Leon served as chairman of the Philadelphia Mayor's Scholarship Committee. He was a vice-president of the Board of City Trusts, which administers 150 trusts most noteably Wills Eye Hospital and Girard College He was also a member of the Child Welfare Advisory Board. He was a 32nd degree Mason and was active in the Golden Slipper and the 32-Carat Club. He was a member of Har Zion Temple. Max was the Vice-Consul to Guatemala.

Leon's wife, the former Minna Troop, an educator and businesswoman passed away in 1972. The couple had three children; Sonia, Ruth and Stephen.

On Friday, November 16, 2007, Broadcast Pioneers member Max M. Leon was inducted into the Broadcast Pioneers of Philadelphia's "Hall of Fame."

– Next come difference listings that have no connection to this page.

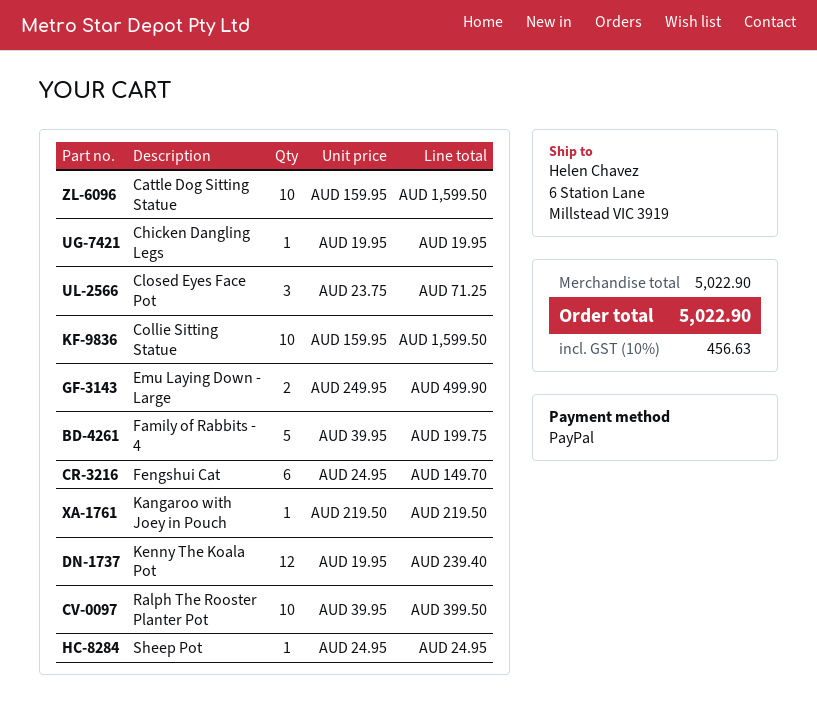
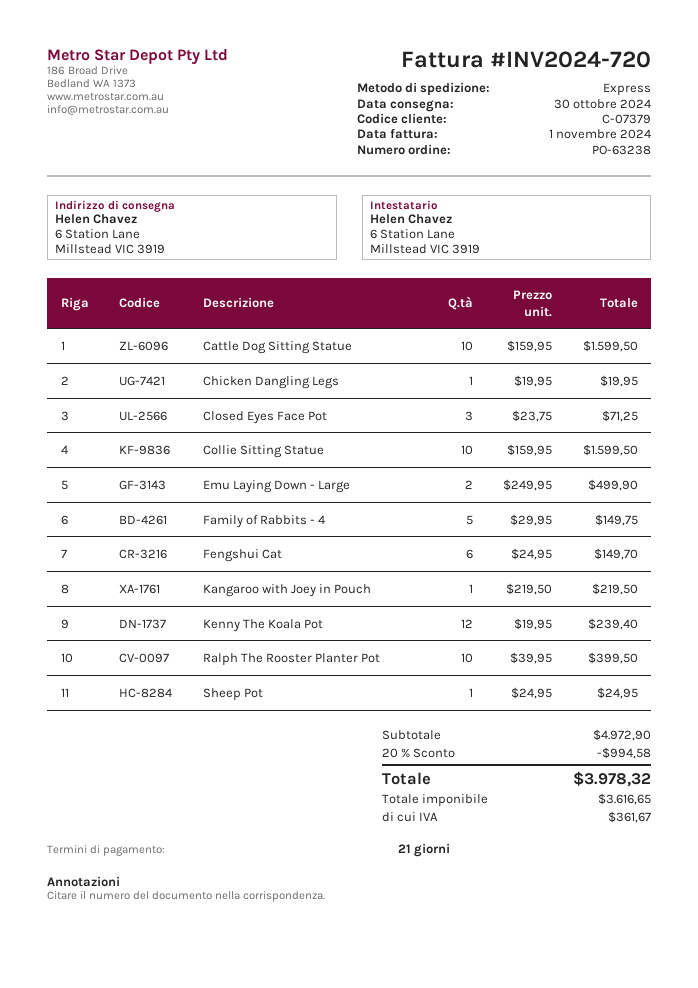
Family of Rabbits - 4: 5 x 39.95 = 199.75 -> 5 x 29.95 = 149.75
subtotal: 5022.90 -> 4972.90
discount: none -> 20% = 994.58
tax: 456.63 -> 361.67
total: 5022.90 -> 3978.32

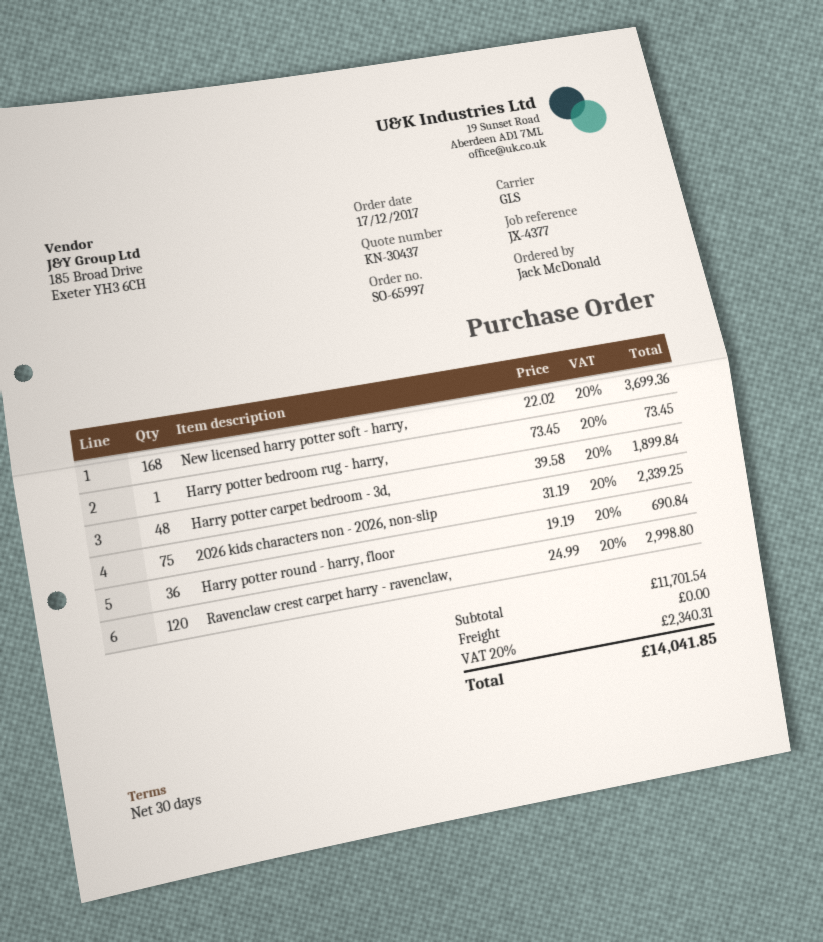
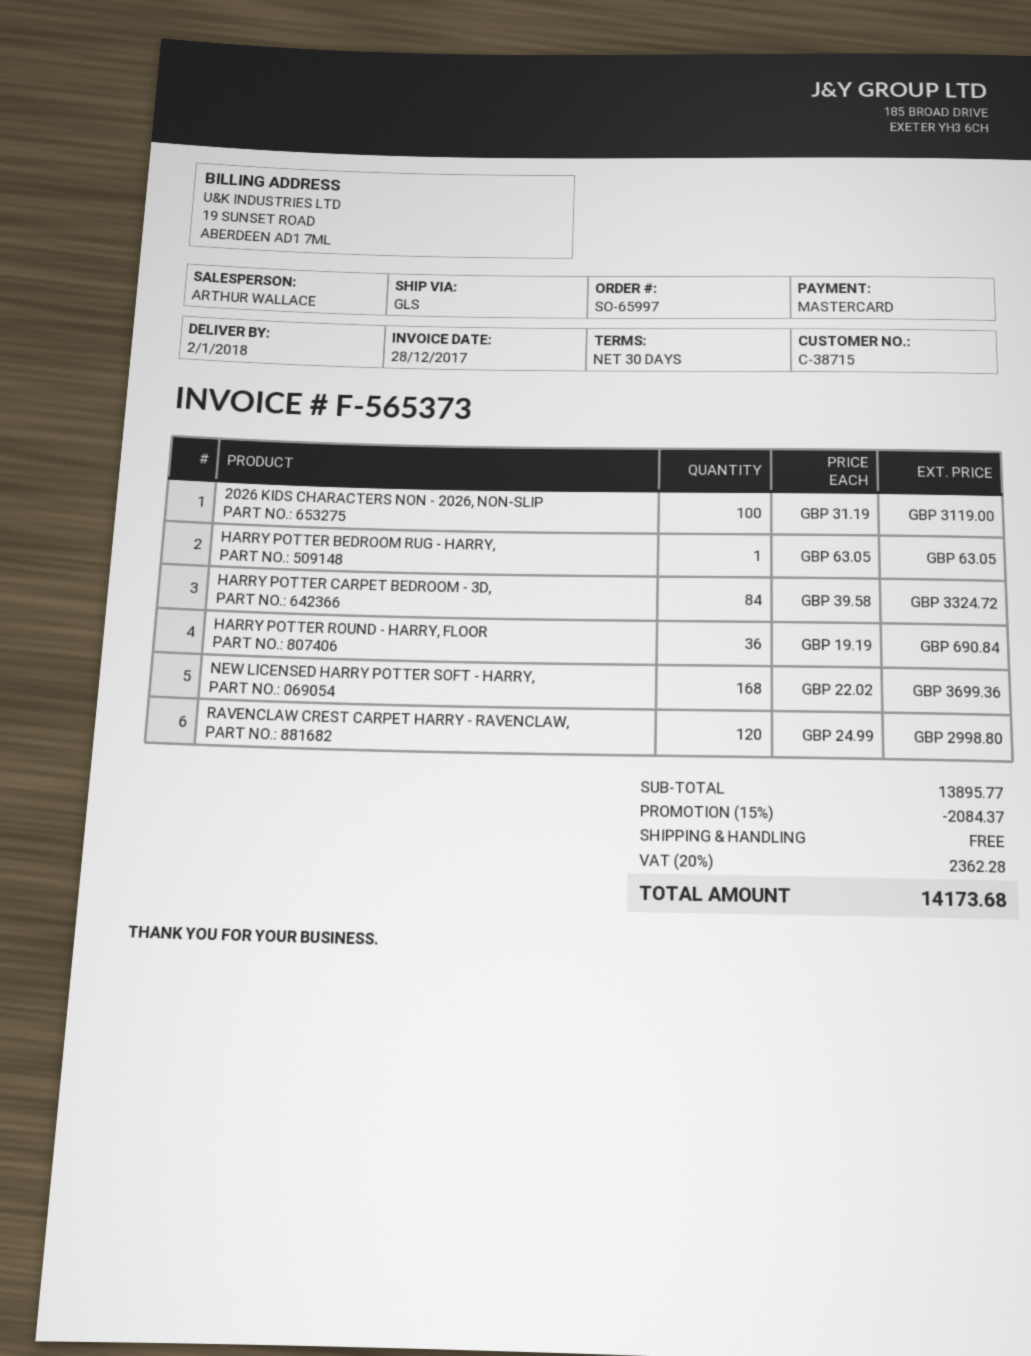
Harry potter bedroom rug - harry,: 1 x 73.45 = 73.45 -> 1 x 63.05 = 63.05
Harry potter carpet bedroom - 3d,: 48 x 39.58 = 1899.84 -> 84 x 39.58 = 3324.72
2026 kids characters non - 2026, non-slip: 75 x 31.19 = 2339.25 -> 100 x 31.19 = 3119.00
subtotal: 11701.54 -> 13895.77
discount: none -> 15% = 2084.37
tax: 20% = 2340.31 -> 20% = 2362.28
total: 14041.85 -> 14173.68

In the summer of 1971, Leon's management team met. There was Robert A. Klein, General Manager, Jimmy Bishop, VP of Programming, Joe "Butterball" Tamburro, Program Director, Harvey Holiday, Research Director, Gerry Wilkinson, Operations Manager and W. Cody Anderson, Assistant General Manager. Within days, the group created a battle plan for the new FM format (which is now known as "Urban Contemporary"), the concept went on the air and the rest is history. Thanks to the vision and courage of Broadcast Pioneers member Dr. Max M. Leon and General Manager Bob Klein, WDAS became a national powerhouse in the industry.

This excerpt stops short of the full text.